TASK TO COMPLETE: Your task is to restate the listing word for word without the pictures.

INPUT FOR THIS TASK section start

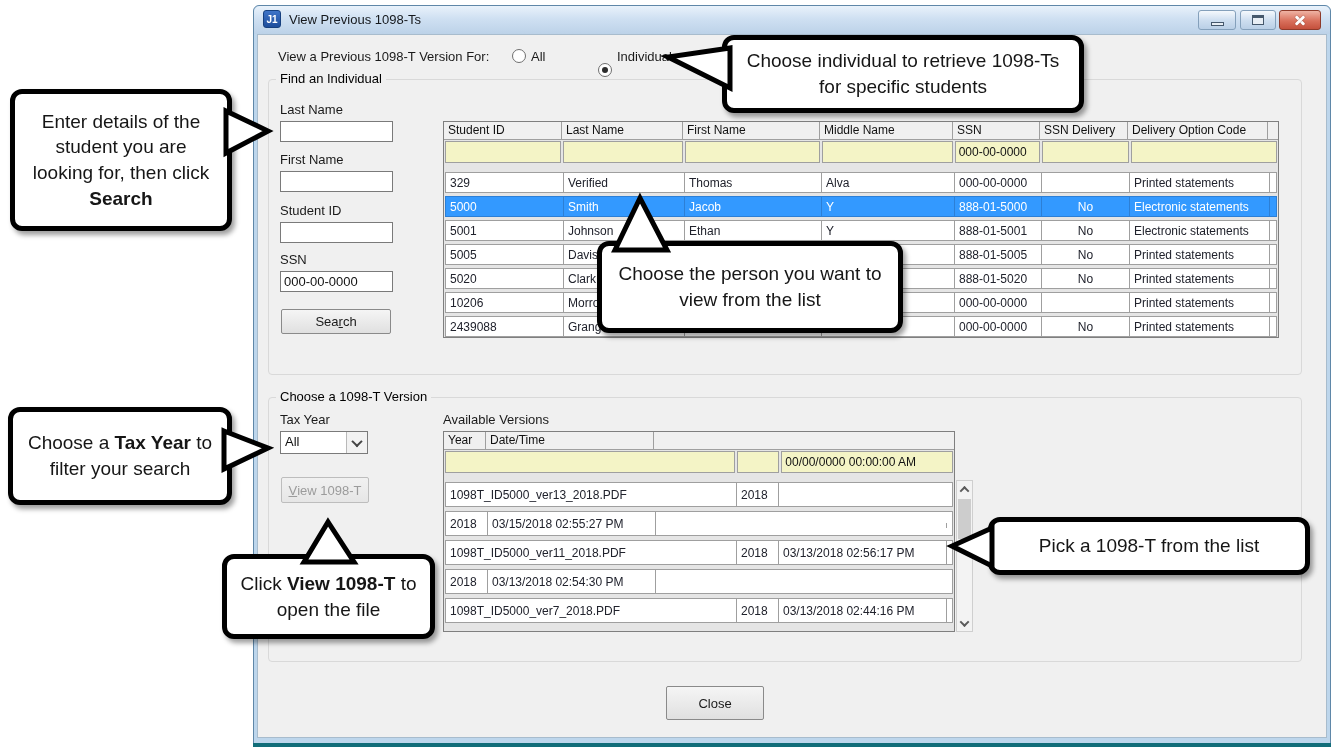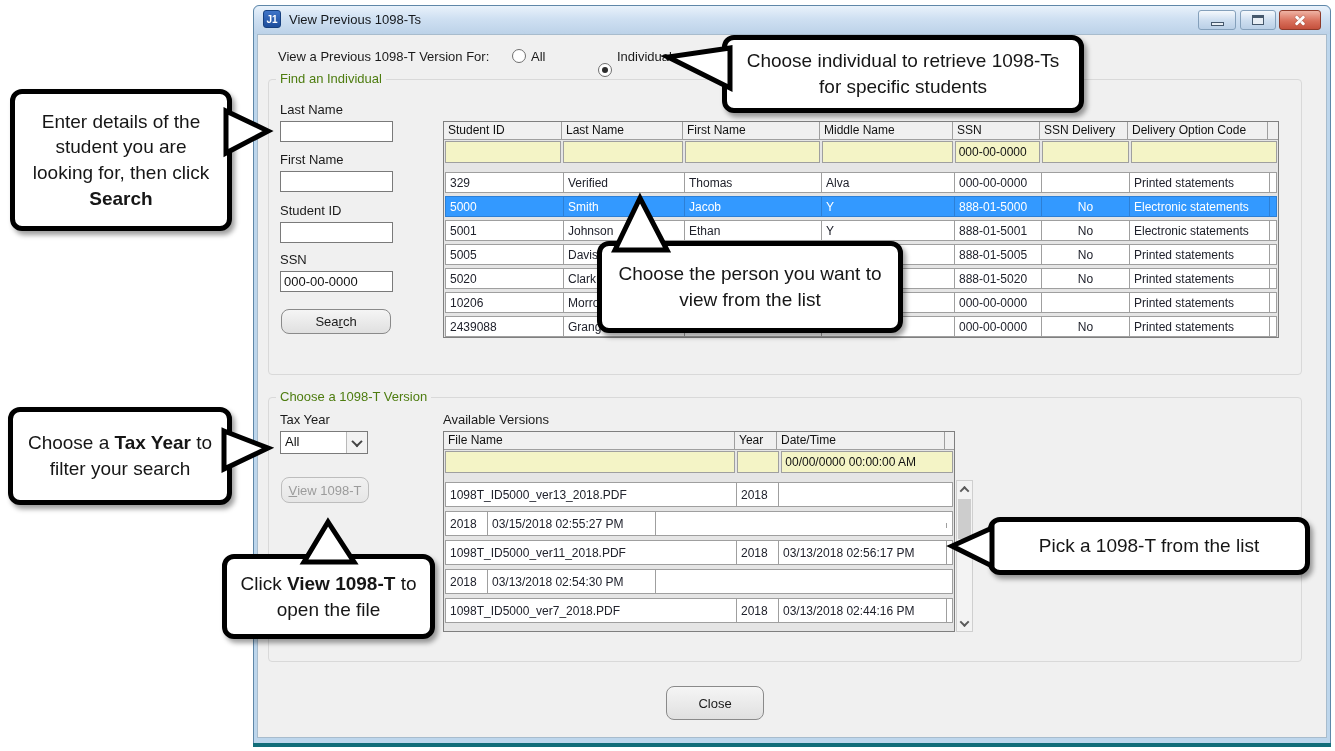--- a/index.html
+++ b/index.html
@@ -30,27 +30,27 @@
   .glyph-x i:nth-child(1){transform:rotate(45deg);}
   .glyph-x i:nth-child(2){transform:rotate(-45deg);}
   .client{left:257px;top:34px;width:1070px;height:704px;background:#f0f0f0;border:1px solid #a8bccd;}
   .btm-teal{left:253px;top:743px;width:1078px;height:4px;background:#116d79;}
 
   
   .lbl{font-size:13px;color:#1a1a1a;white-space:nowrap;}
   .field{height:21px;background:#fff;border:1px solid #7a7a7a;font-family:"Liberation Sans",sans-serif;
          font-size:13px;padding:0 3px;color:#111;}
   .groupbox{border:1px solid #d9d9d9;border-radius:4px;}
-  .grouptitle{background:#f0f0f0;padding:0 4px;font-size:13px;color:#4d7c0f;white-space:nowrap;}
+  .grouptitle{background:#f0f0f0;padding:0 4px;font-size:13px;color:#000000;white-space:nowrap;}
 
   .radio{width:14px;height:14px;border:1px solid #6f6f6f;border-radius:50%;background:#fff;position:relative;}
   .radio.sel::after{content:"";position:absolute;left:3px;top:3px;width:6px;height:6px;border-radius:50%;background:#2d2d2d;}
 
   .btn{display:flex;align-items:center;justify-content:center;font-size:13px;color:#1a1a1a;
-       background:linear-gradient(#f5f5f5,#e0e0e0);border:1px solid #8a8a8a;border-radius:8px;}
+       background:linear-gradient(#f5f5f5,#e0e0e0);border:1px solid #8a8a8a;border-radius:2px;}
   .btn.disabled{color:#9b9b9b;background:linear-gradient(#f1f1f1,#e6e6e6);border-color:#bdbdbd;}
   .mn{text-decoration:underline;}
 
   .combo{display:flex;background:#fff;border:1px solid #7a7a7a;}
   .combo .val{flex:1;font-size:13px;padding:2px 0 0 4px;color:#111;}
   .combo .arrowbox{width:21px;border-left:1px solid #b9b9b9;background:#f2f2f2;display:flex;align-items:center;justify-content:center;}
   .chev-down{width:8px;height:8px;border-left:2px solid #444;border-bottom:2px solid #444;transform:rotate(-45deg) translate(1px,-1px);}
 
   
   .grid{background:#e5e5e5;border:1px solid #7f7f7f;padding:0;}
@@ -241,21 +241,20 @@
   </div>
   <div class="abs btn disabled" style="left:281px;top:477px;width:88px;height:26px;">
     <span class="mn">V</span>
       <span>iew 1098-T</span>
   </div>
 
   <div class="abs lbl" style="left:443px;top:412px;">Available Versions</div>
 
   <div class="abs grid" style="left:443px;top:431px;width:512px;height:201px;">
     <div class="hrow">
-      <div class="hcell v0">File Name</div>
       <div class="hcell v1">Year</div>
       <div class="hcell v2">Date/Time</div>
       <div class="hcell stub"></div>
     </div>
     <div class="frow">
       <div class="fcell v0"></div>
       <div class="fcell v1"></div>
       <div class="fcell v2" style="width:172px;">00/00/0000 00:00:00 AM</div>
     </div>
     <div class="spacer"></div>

INPUT FOR THIS TASK section end

WRITTEN ANSWER:
--- a/index.html
+++ b/index.html
@@ -30,27 +30,27 @@
   .glyph-x i:nth-child(1){transform:rotate(45deg);}
   .glyph-x i:nth-child(2){transform:rotate(-45deg);}
   .client{left:257px;top:34px;width:1070px;height:704px;background:#f0f0f0;border:1px solid #a8bccd;}
   .btm-teal{left:253px;top:743px;width:1078px;height:4px;background:#116d79;}
 
   
   .lbl{font-size:13px;color:#1a1a1a;white-space:nowrap;}
   .field{height:21px;background:#fff;border:1px solid #7a7a7a;font-family:"Liberation Sans",sans-serif;
          font-size:13px;padding:0 3px;color:#111;}
   .groupbox{border:1px solid #d9d9d9;border-radius:4px;}
-  .grouptitle{background:#f0f0f0;padding:0 4px;font-size:13px;color:#4d7c0f;white-space:nowrap;}
+  .grouptitle{background:#f0f0f0;padding:0 4px;font-size:13px;color:#000000;white-space:nowrap;}
 
   .radio{width:14px;height:14px;border:1px solid #6f6f6f;border-radius:50%;background:#fff;position:relative;}
   .radio.sel::after{content:"";position:absolute;left:3px;top:3px;width:6px;height:6px;border-radius:50%;background:#2d2d2d;}
 
   .btn{display:flex;align-items:center;justify-content:center;font-size:13px;color:#1a1a1a;
-       background:linear-gradient(#f5f5f5,#e0e0e0);border:1px solid #8a8a8a;border-radius:8px;}
+       background:linear-gradient(#f5f5f5,#e0e0e0);border:1px solid #8a8a8a;border-radius:2px;}
   .btn.disabled{color:#9b9b9b;background:linear-gradient(#f1f1f1,#e6e6e6);border-color:#bdbdbd;}
   .mn{text-decoration:underline;}
 
   .combo{display:flex;background:#fff;border:1px solid #7a7a7a;}
   .combo .val{flex:1;font-size:13px;padding:2px 0 0 4px;color:#111;}
   .combo .arrowbox{width:21px;border-left:1px solid #b9b9b9;background:#f2f2f2;display:flex;align-items:center;justify-content:center;}
   .chev-down{width:8px;height:8px;border-left:2px solid #444;border-bottom:2px solid #444;transform:rotate(-45deg) translate(1px,-1px);}
 
   
   .grid{background:#e5e5e5;border:1px solid #7f7f7f;padding:0;}
@@ -241,21 +241,20 @@
   </div>
   <div class="abs btn disabled" style="left:281px;top:477px;width:88px;height:26px;">
     <span class="mn">V</span>
       <span>iew 1098-T</span>
   </div>
 
   <div class="abs lbl" style="left:443px;top:412px;">Available Versions</div>
 
   <div class="abs grid" style="left:443px;top:431px;width:512px;height:201px;">
     <div class="hrow">
-      <div class="hcell v0">File Name</div>
       <div class="hcell v1">Year</div>
       <div class="hcell v2">Date/Time</div>
       <div class="hcell stub"></div>
     </div>
     <div class="frow">
       <div class="fcell v0"></div>
       <div class="fcell v1"></div>
       <div class="fcell v2" style="width:172px;">00/00/0000 00:00:00 AM</div>
     </div>
     <div class="spacer"></div>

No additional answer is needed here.